§ **Activity**: Reproduce only the lines that run from the line containing "Other Current Assets | Quarter2: 27,000" to the end of the entries below, exactly as they stand.

§ **Data for the task**:
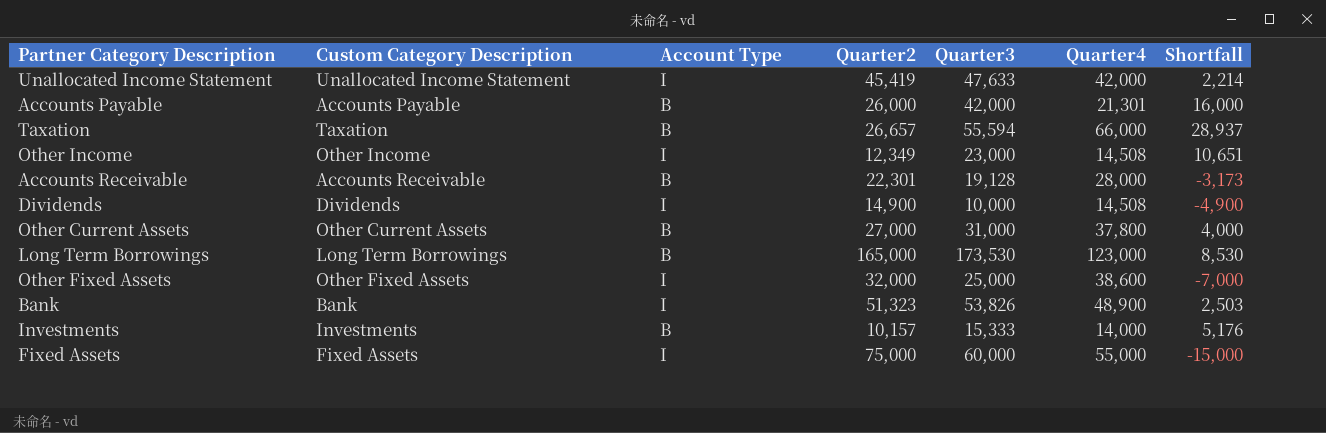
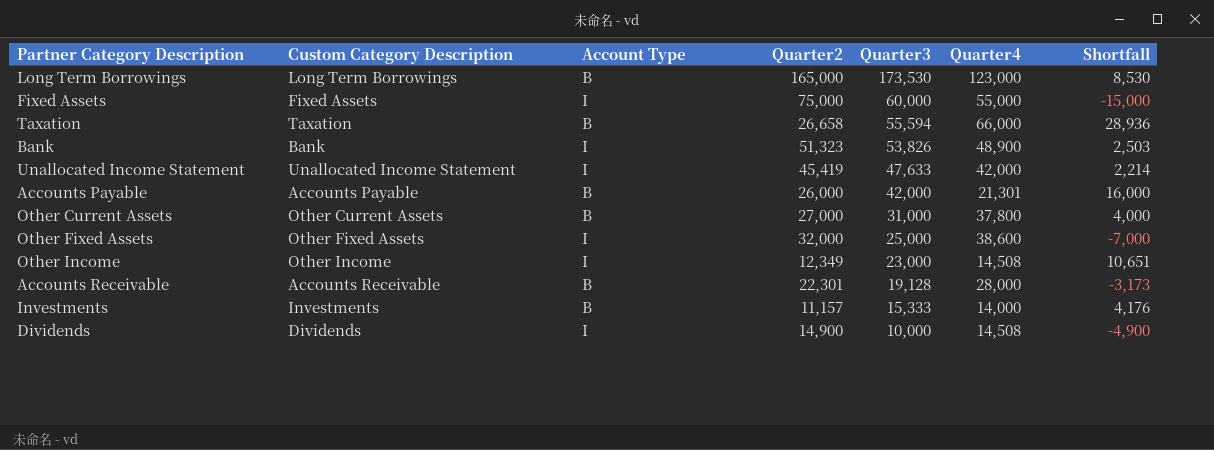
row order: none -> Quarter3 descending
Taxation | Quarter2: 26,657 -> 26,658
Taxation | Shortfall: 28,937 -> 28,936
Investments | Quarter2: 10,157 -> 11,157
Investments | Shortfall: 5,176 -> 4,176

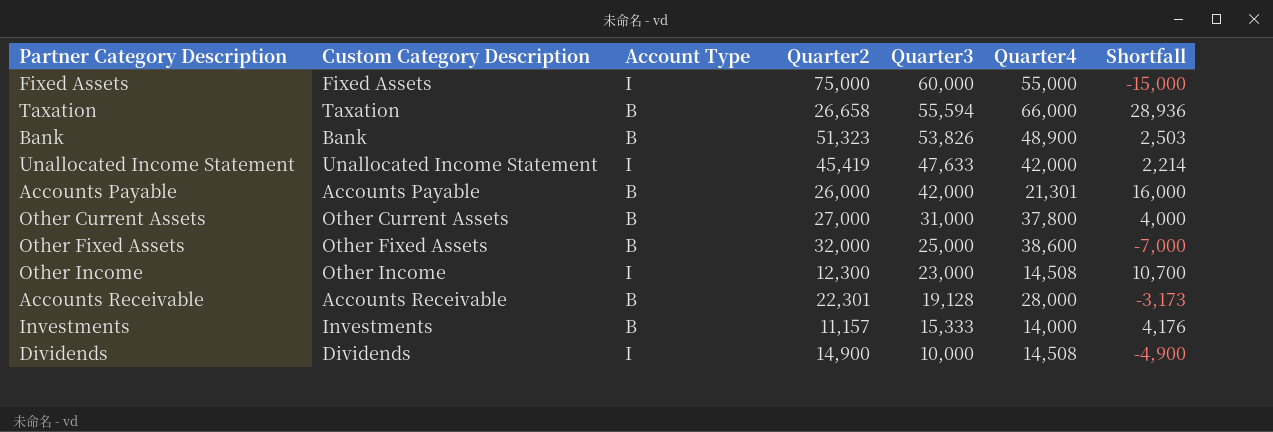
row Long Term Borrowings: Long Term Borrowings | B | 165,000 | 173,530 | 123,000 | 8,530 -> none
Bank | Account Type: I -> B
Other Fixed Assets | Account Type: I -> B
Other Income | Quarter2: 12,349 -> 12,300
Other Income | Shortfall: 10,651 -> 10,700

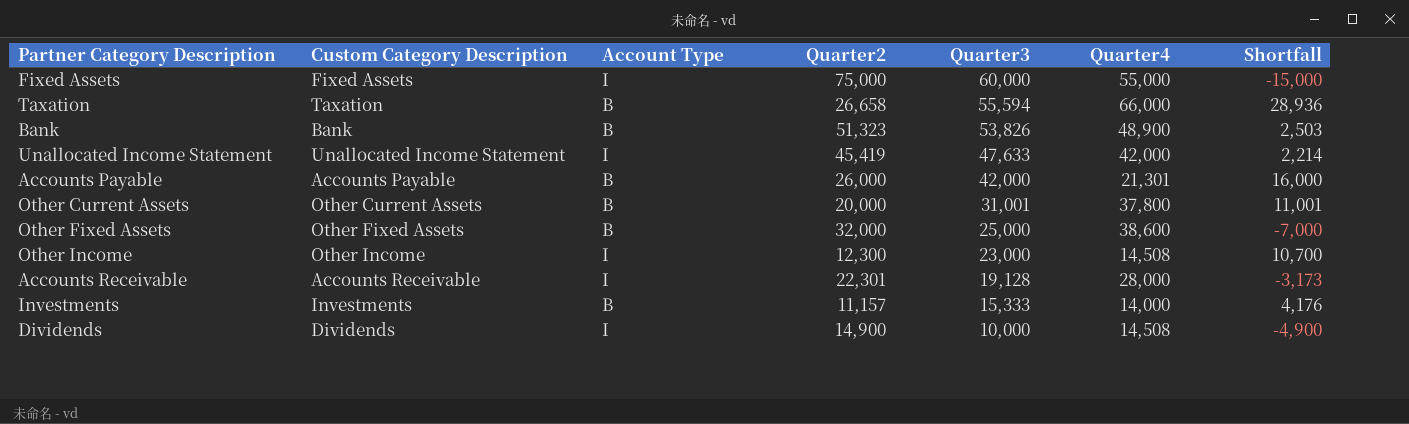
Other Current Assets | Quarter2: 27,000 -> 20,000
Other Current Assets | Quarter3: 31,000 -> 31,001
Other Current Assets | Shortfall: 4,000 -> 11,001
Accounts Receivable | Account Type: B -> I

§ **Finished task**:
Other Current Assets | Quarter2: 27,000 -> 20,000
Other Current Assets | Quarter3: 31,000 -> 31,001
Other Current Assets | Shortfall: 4,000 -> 11,001
Accounts Receivable | Account Type: B -> I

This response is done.